Stored dataset items
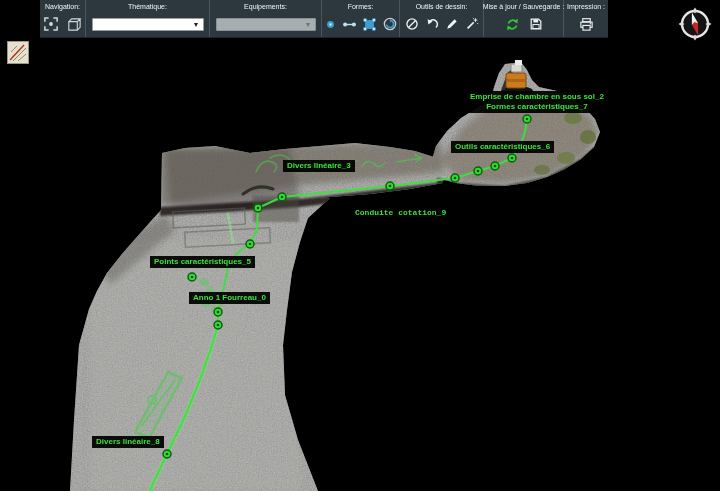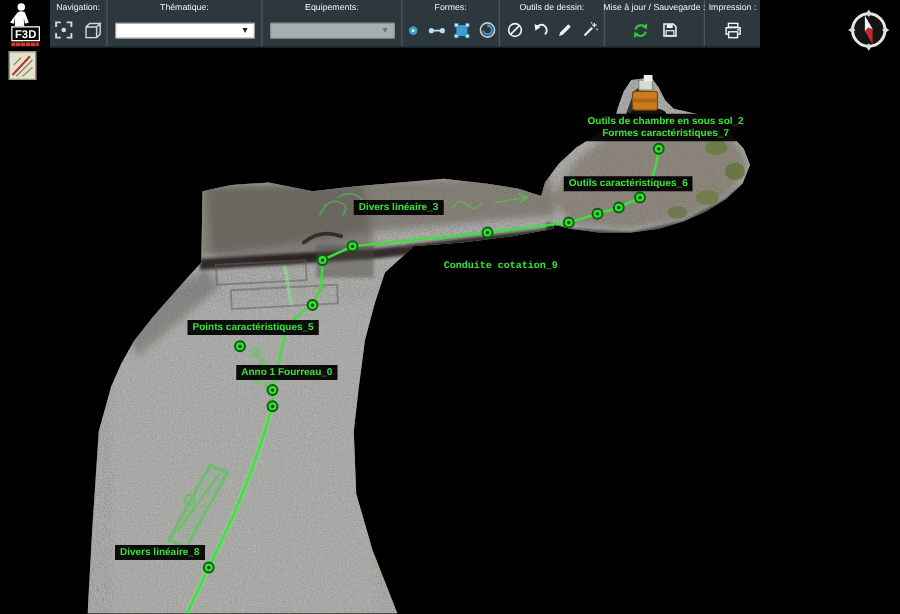--- a/index.html
+++ b/index.html
@@ -154,14 +154,6 @@
   <div class="maplabel" style="left:189px;top:292px;">Anno 1 Fourreau_0</div>
   <div class="maplabel" style="left:92px;top:436px;">Divers linéaire_8</div>
 
-  <div class="logo">
-    <svg width="34" height="34" viewBox="0 0 34 34">
-      <circle cx="15" cy="4.5" r="3" fill="#fff"></circle>
-      <path d="M12,9 q3,-2 6,0 l3,8 l-3,1 l-1,-5 l0.5,9 l-1.5,10 l-2.5,0 l0,-9 l-1.5,9 l-2.5,0 l0.5,-19 l-1,5 l-3,-1 Z" fill="#fff"></path>
-    </svg>
-    <div class="logo-text">F3D</div>
-    <div class="logo-red"></div>
-  </div>
 
   <div class="thumb">
     <svg width="20" height="21" viewBox="0 0 20 21">

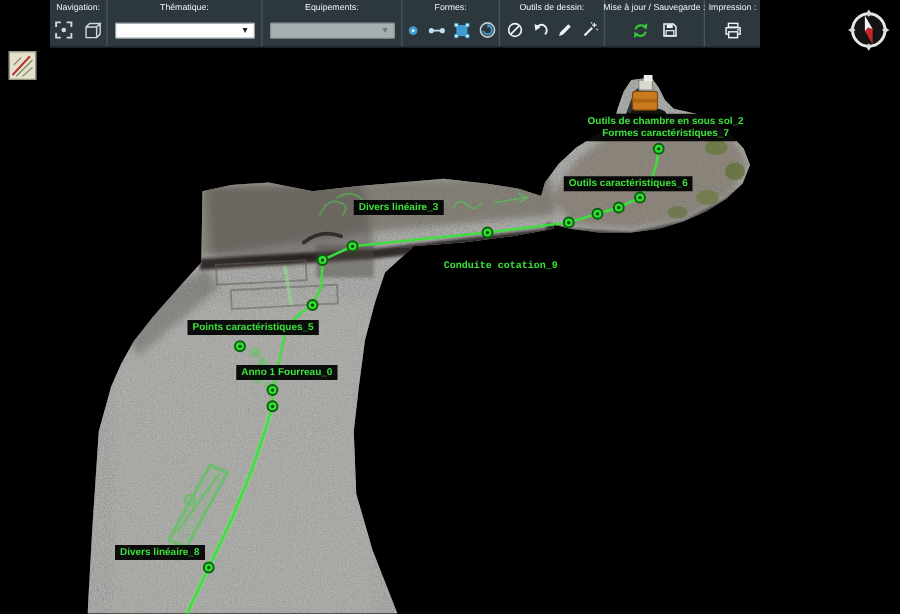--- a/index.html
+++ b/index.html
@@ -144,7 +144,7 @@
   </svg>
 
   <div class="maplabel center" style="left:466px;top:91px;">
-    <span>Outils de chambre en sous sol_2</span><br>
+    <span>Emprise de chambre en sous sol_2</span><br>
     <span>Formes caractéristiques_7</span>
   </div>
   <div class="maplabel" style="left:451px;top:141px;">Outils caractéristiques_6</div>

Exercise:
In the records above, find each line that mentions the string "width", then copy it.

Answer to the problem:
-    <svg width="34" height="34" viewBox="0 0 34 34">
     <svg width="20" height="21" viewBox="0 0 20 21">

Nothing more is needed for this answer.